Roz Chast’s work has appeared in numerous magazines through the years, including The Village VoiceNational Lampoon, Scientific American, Harvard Business Review, Redbook and Mother Jones, but she is most closely associated with The New Yorker. Chast attended the Rhode Island School of Design, where she studied painting. After graduating in 1977 she returned to New York City, where she quickly established her cartooning career. In addition to collections of her New Yorker cartoons, Chast has written and illustrated a range of books. Her latest, Going Into Town: A Love Letter to New York (2017), a personalized travel guide to New York City that began as a going-away present to her youngest child, who was moving from the family’s home in Connecticut to attend SVA. Her first memoir, Can’t We Talk About Something More Pleasant? (2014) won a National Book Critics Circle Award and was shortlisted for a National Book Award.

Books

About Tired Town

Goodnight Moon meets Goodnight Already! in this very funny bedtime book from New Yorker contributors Patricia Marx and Roz Chast.

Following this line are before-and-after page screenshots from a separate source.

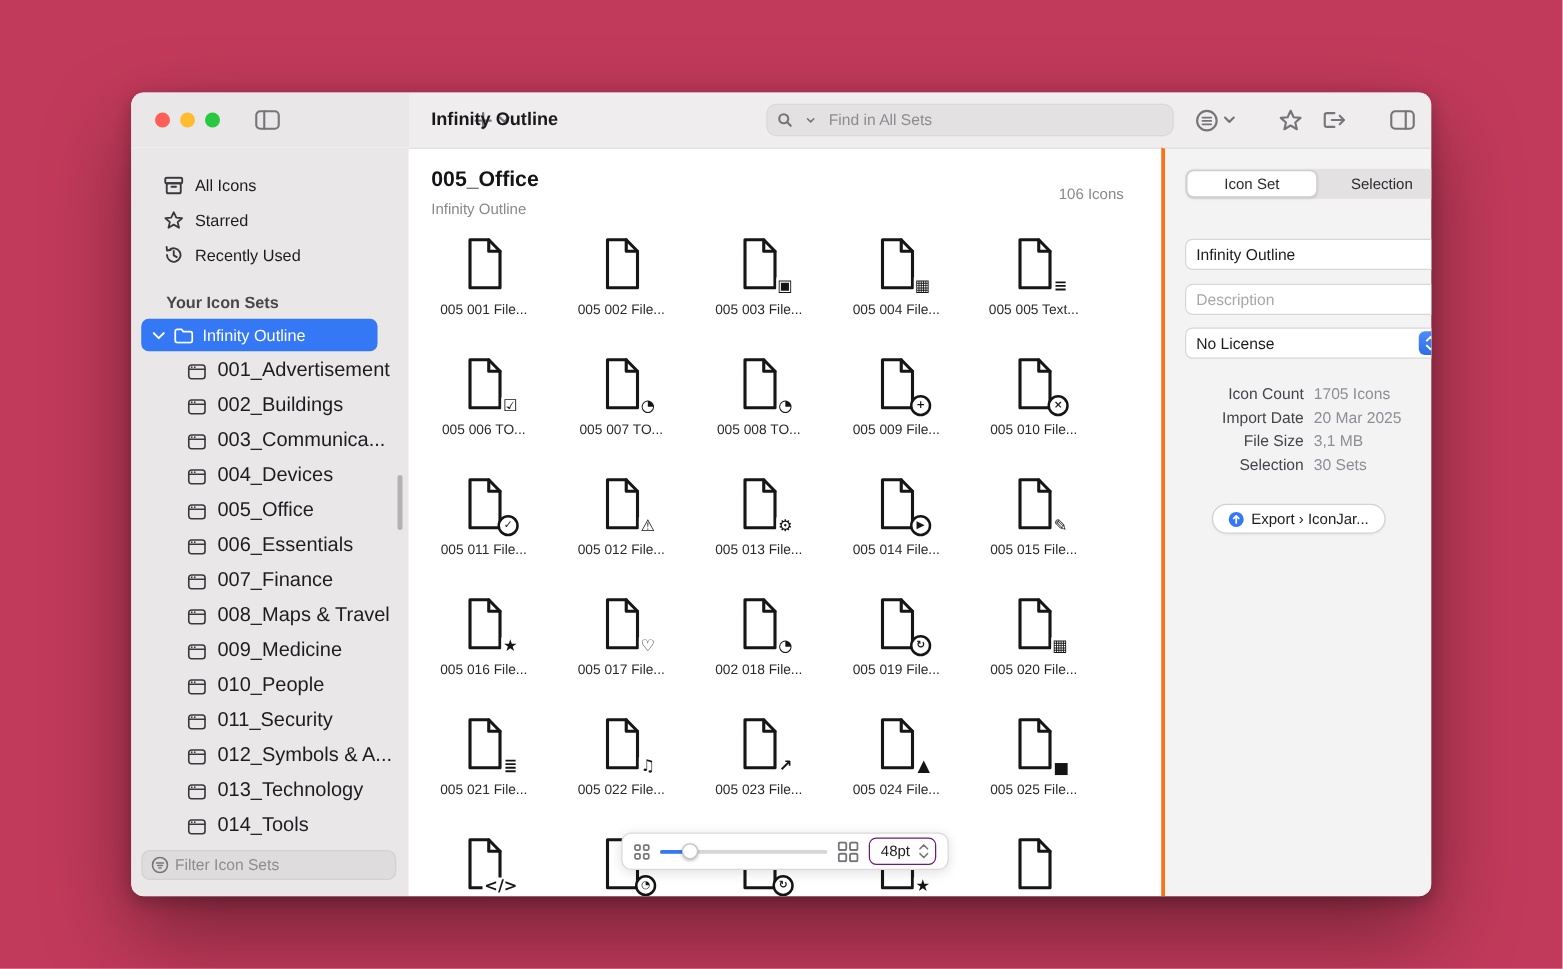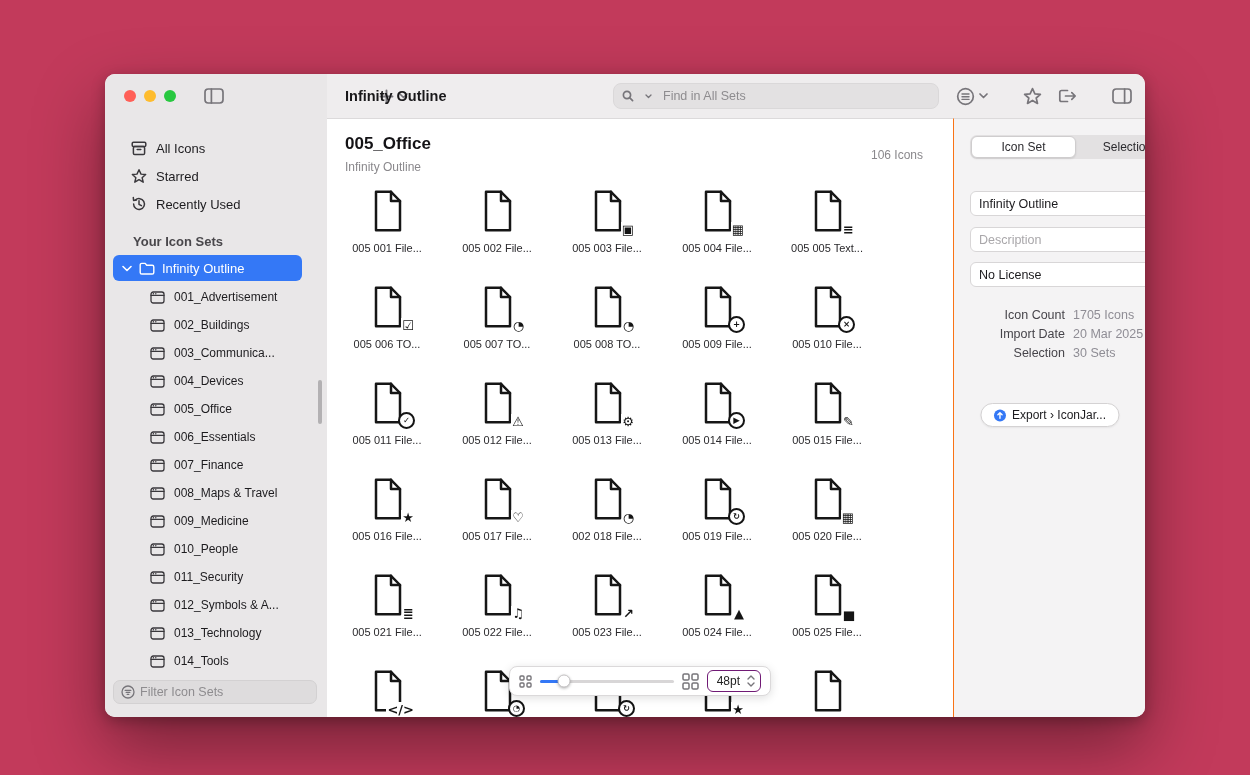--- a/index.html
+++ b/index.html
@@ -54,21 +54,21 @@
   .side-section {
     margin:16px 0 6px 28px; font-size:13px; font-weight:700; color:#49474B;
   }
   .side-selected {
     margin:0 25px 2px 8px; height:26px; border-radius:6px;
     background: var(--accent, #3478F6); color:#fff;
     display:flex; align-items:center; gap:7px; padding:0 9px; font-size:13px;
   }
   .subset-item {
     height:28px; display:flex; align-items:center; gap:9px;
-    padding-left:45px; font-size:12px; color:#1D1C1F; white-space:nowrap;
+    padding-left:45px; font-size:16px; color:#1D1C1F; white-space:nowrap;
   }
   .side-scrollbar {
     position:absolute; right:5px; top:262px; width:4px; height:44px;
     border-radius:2px; background:#B3B1B3;
   }
   .filterbox {
     position:absolute; left:8px; right:10px; bottom:13px; height:24px;
     background:#DEDCDD; border:1px solid #D3D1D2; border-radius:7px;
     display:flex; align-items:center; gap:5px; padding:0 7px;
   }
@@ -119,22 +119,22 @@
     width:13px; height:13px; border-radius:50%; background:#fff;
     border:0.5px solid #C6C4C5; box-shadow:0 1px 3px rgba(0,0,0,.3);
   }
   .pt-box {
     display:flex; align-items:center; gap:6px; height:22px;
     border:1px solid #701a75; border-radius:6px; padding:0 4px 0 9px;
     font-size:12px; color:#222; background:#fff;
   }
   
   .inspector {
-    width:192px; flex:none; background:#F4F3F4;
-    border-left:1px solid #f97316; border-top:1px solid #DCDADB;
+    width:216px; flex:none; background:#F4F3F4;
+    border-left:3px solid #f97316; border-top:1px solid #DCDADB;
     position:relative;
   }
   .segmented {
     position:absolute; left:16px; top:16px; width:210px; height:24px;
     background:#E3E1E2; border-radius:7px; display:flex; padding:1px;
   }
   .segment {
     flex:1; display:flex; align-items:center; justify-content:center;
     font-size:12px; color:#2B2A2E; border-radius:6px;
   }
@@ -787,20 +787,24 @@
       <div class="info-table">
           <div class="info-row">
     <div class="info-label">Icon Count</div>
     <div class="info-value">1705 Icons</div>
   </div>
           <div class="info-row">
     <div class="info-label">Import Date</div>
     <div class="info-value">20 Mar 2025</div>
   </div>
           <div class="info-row">
+    <div class="info-label">File Size</div>
+    <div class="info-value">3,1 MB</div>
+  </div>
+          <div class="info-row">
     <div class="info-label">Selection</div>
     <div class="info-value">30 Sets</div>
   </div>
         </div>
 
       <div class="export-btn">
         <svg width="13" height="13" viewBox="0 0 13 13">
           <circle cx="6.5" cy="6.5" r="6" fill="#3478F6"></circle>
           <path d="M6.5 9.3 V3.9 M4.4 5.8 L6.5 3.7 L8.6 5.8" class="white-icon" style="stroke-width:1.4"></path>
         </svg>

This is the story of Nellie Bee Nightly, who is not tired at all. And swears she never will be!

The popcorn is too pooped to pop, and the nightstand is too tired to stand up straight and must lie down ― but Nellie? Nope, she's wide awake, and not ready for bedtime AT ALL. Instead, she gives her goldfish a mustache and hangs her bed from the ceiling so that she can install a swimming pool in her room. Nellie, after all, went to sleep last night, and shouldn’t that be enough sleep to last a lifetime?

Wonderfully quirky, subversively sweet, and effortlessly classic, Tired Town is a brilliant new bedtime story from humorist Patricia Marx and Roz Chast, the #1 New York Times-bestselling and award-winning creator of Can't We Talk About Something More Pleasant?: A Memoir and I Must Be Dreaming.